Assim que se desobriga de ficar na capital — geralmente, às sextas-feiras —, o estudante arruma a mala — leva as roupas sujas para a mãe lavar —, paga os R$ 18 da passagem de ônibus e percorre 84 quilômetros, a maior parte deles nas BRs 381 e 262. Pode ser que aceite caronas oferecidas em grupos no Facebook, que são mais baratas (R$ 15) e chegam mais rapidamente ao destino. “Mas nem sempre há gente saindo em bom horário. E tenho preguiça de depender da boa vontade do cara de não se atrasar”, constata.

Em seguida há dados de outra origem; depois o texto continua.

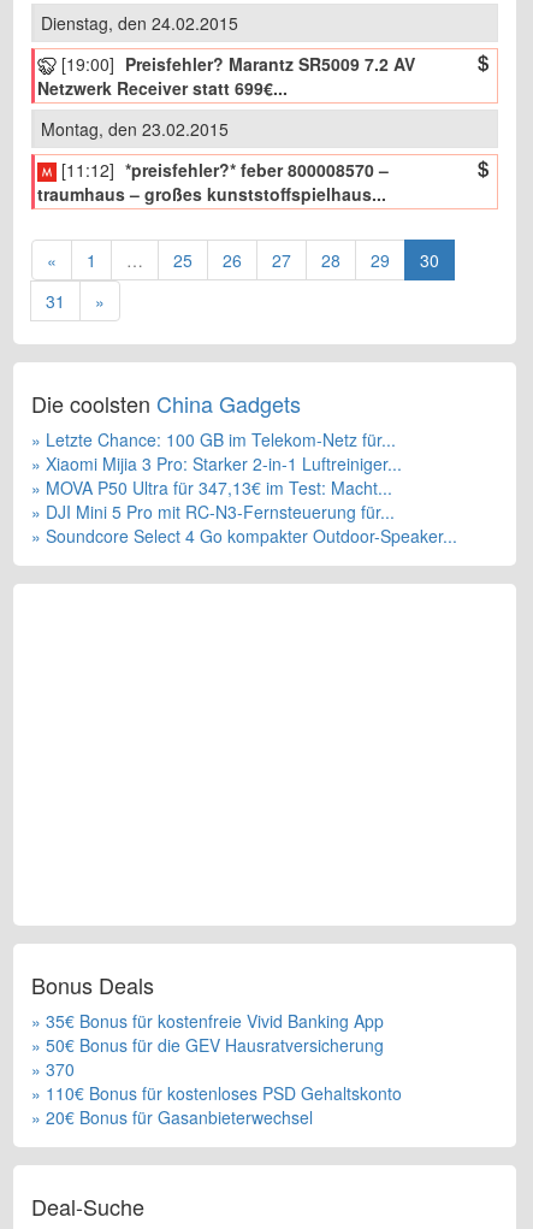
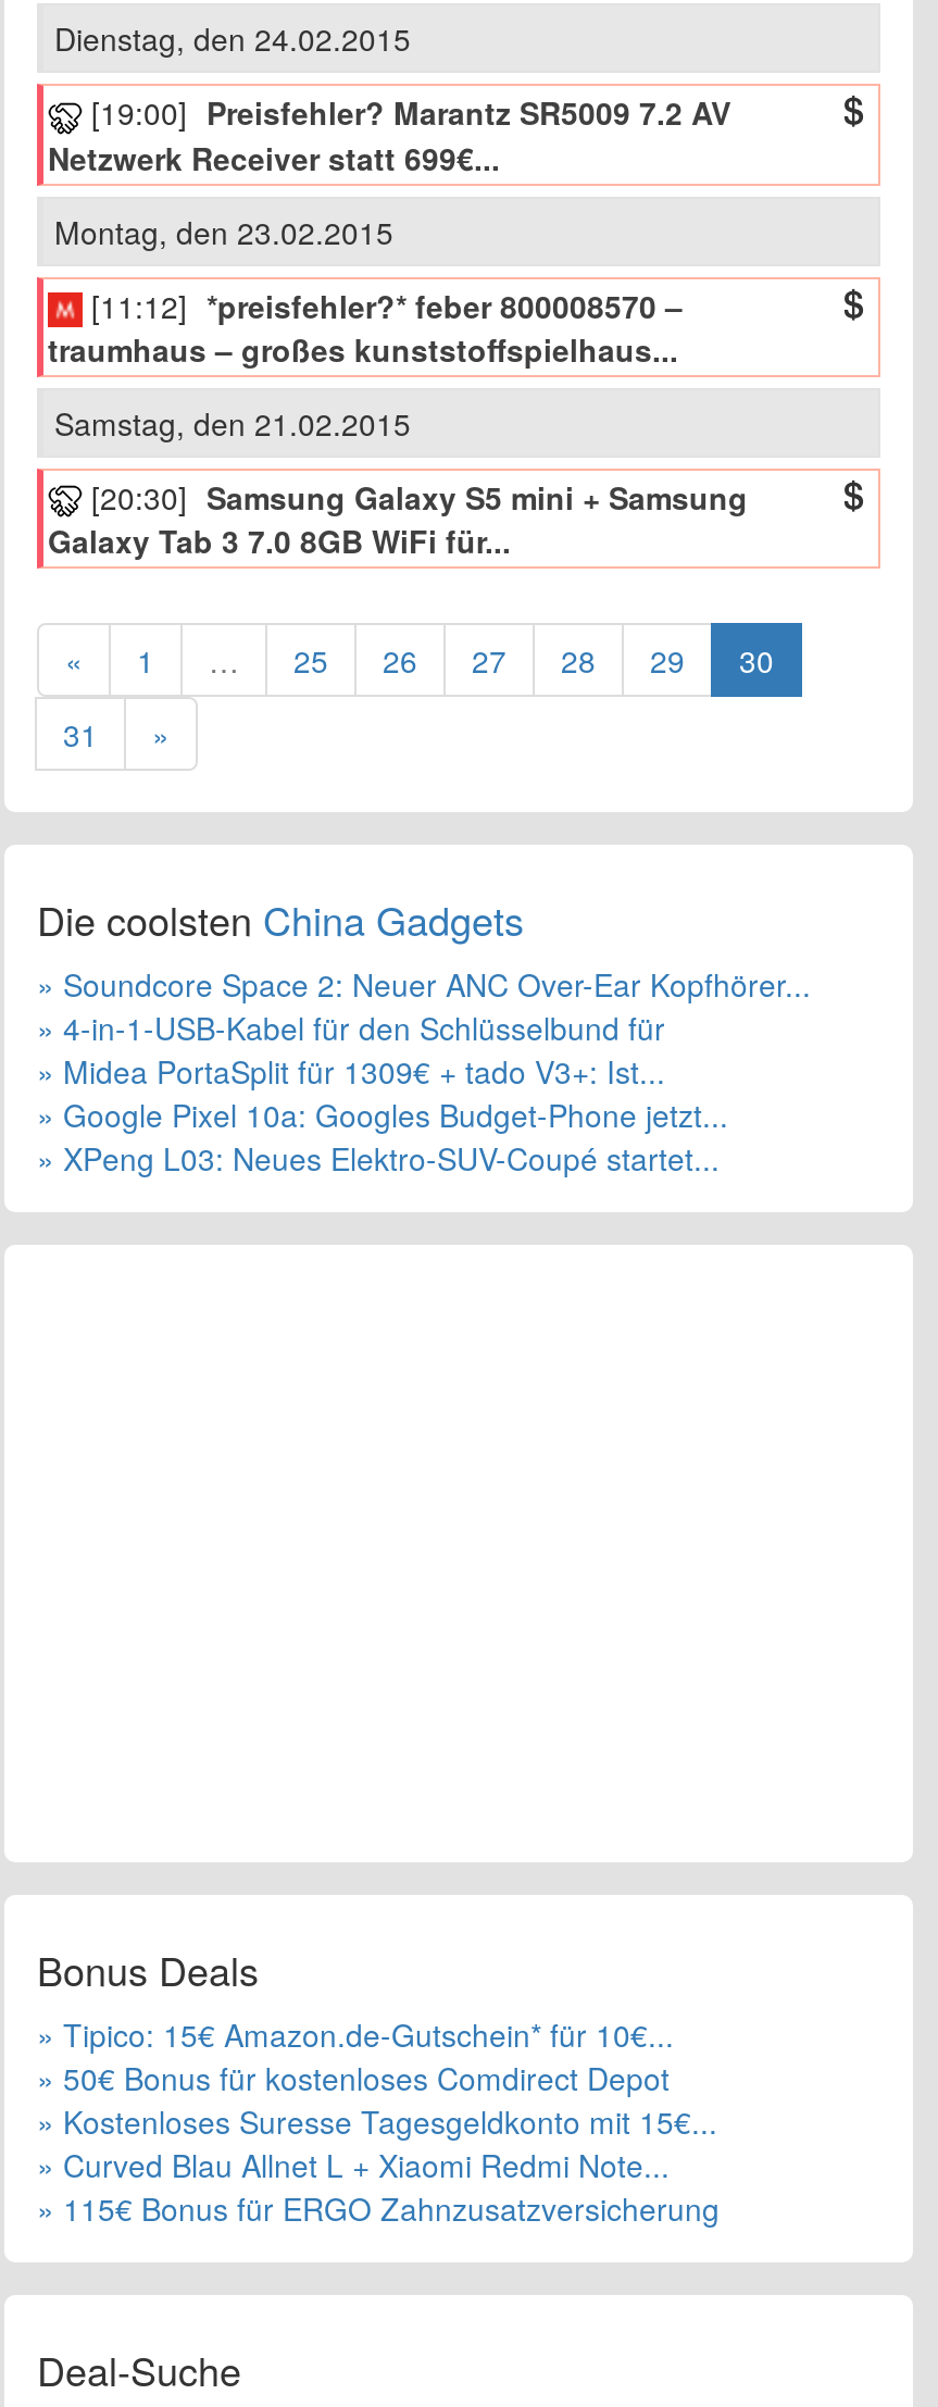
none -> [48,401,748,563] Samstag, den 21.02.2015 | [20:30] Samsung Galaxy S5 mini + Samsung | Galaxy Tab 3 7.0 8GB WiFi für...
[31,428,457,548] » Letzte Chance: 100 GB im Telekom-Netz für... | » Xiaomi Mijia 3 Pro: Starker 2-in-1 Luftreiniger... | » MOVA P50 Ultra für 347,13€ im Test: Macht... | » DJI Mini 5 Pro mit RC-N3-Fernsteuerung für... | » Soundcore Select 4 Go kompakter Outdoor-Speaker... -> [37,963,811,1180] » Soundcore Space 2: Neuer ANC Over-Ear Kopfhörer... | » 4-in-1-USB-Kabel für den Schlüsselbund für | » Midea PortaSplit für 1309€ + tado V3+: Ist... | » Google Pixel 10a: Googles Budget-Phone jetzt... | » XPeng L03: Neues Elektro-SUV-Coupé startet...
[31,1009,402,1130] » 35€ Bonus für kostenfreie Vivid Banking App | » 50€ Bonus für die GEV Hausratversicherung | » 370 | » 110€ Bonus für kostenloses PSD Gehaltskonto | » 20€ Bonus für Gasanbieterwechsel -> [37,2013,720,2230] » Tipico: 15€ Amazon.de-Gutschein* für 10€... | » 50€ Bonus für kostenloses Comdirect Depot | » Kostenloses Suresse Tagesgeldkonto mit 15€... | » Curved Blau Allnet L + Xiaomi Redmi Note... | » 115€ Bonus für ERGO Zahnzusatzversicherung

O trajeto demora cerca de uma hora e 15 minutos. Douglas nunca foi assaltado no ônibus nem se envolveu em acidente. Mesmo assim, não escapa a outros típicos infortúnios. “Não é fácil, não. Tem muito ônibus desconfortável, alguns param em qualquer lugar para apanhar passageiro e a viagem acaba se alongando demais”, conta. “E tem muito passageiro chato. Nisso, o ônibus de Viçosa é campeão”.

Imprevistos

Pelo menos uma vez ao mês, Douglas vai a Viçosa, a 227 quilômetros da capital, na Zona da Mata. “Procuro ir quando ela não pode vir a BH”, diz. “Ela” é Bruna, sua namorada. Para encontrá-la, ele paga R$ 55 pela passagem e balança por mais de cinco horas em estradas arriscadas — uma delas a BR-040, na qual 54 pessoas morreram e 260 ficaram gravemente feridas entre janeiro e junho deste ano. Vez por outra, Douglas vê acidente pela janela. “Tem muita curva, muito caminhão. É comum barranco desabar, às vezes toma parte da pista”, descreve. Esses e outros imprevistos atrasam a chegada ao destino. “Teve um dia em que gastei cinco horas e 50 minutos até aqui (BH). O ônibus quebrou e ficou parado um tempão”, recorda.

E os companheiros de viagem? “No (ônibus) de Viçosa, sempre tem criança chorando alto, gente que atende o celular gritando, que ouve música sem fone (de ouvido). Isso é de dia, de noite, de madrugada”, lamenta. Para passar o tempo, Douglas gosta de ler. “Isso quando o ônibus deixa. Às vezes, balança tanto que não dá. Fico vendo a paisagem. Não sou muito de puxar conversa. Raramente consigo dormir. É cansativo demais, mas eu vou perdido no meio de pensamentos”.

Se o estudante pudesse, usaria o teletransporte para ir de uma cidade a outra. “Não aguento viajar mais, não. Só fico na estrada, de um lado para o outro”. Apesar da queixa, Douglas diz que aprende algo nessa rotina ambulante. “O bom é que você vê todo tipo de coisa, de gente. Você vê o comportamento das pessoas no ônibus, na rodoviária. Há muitos tipos peculiares, que você não está habituado a ver. Você ganha uma experiência de vida”.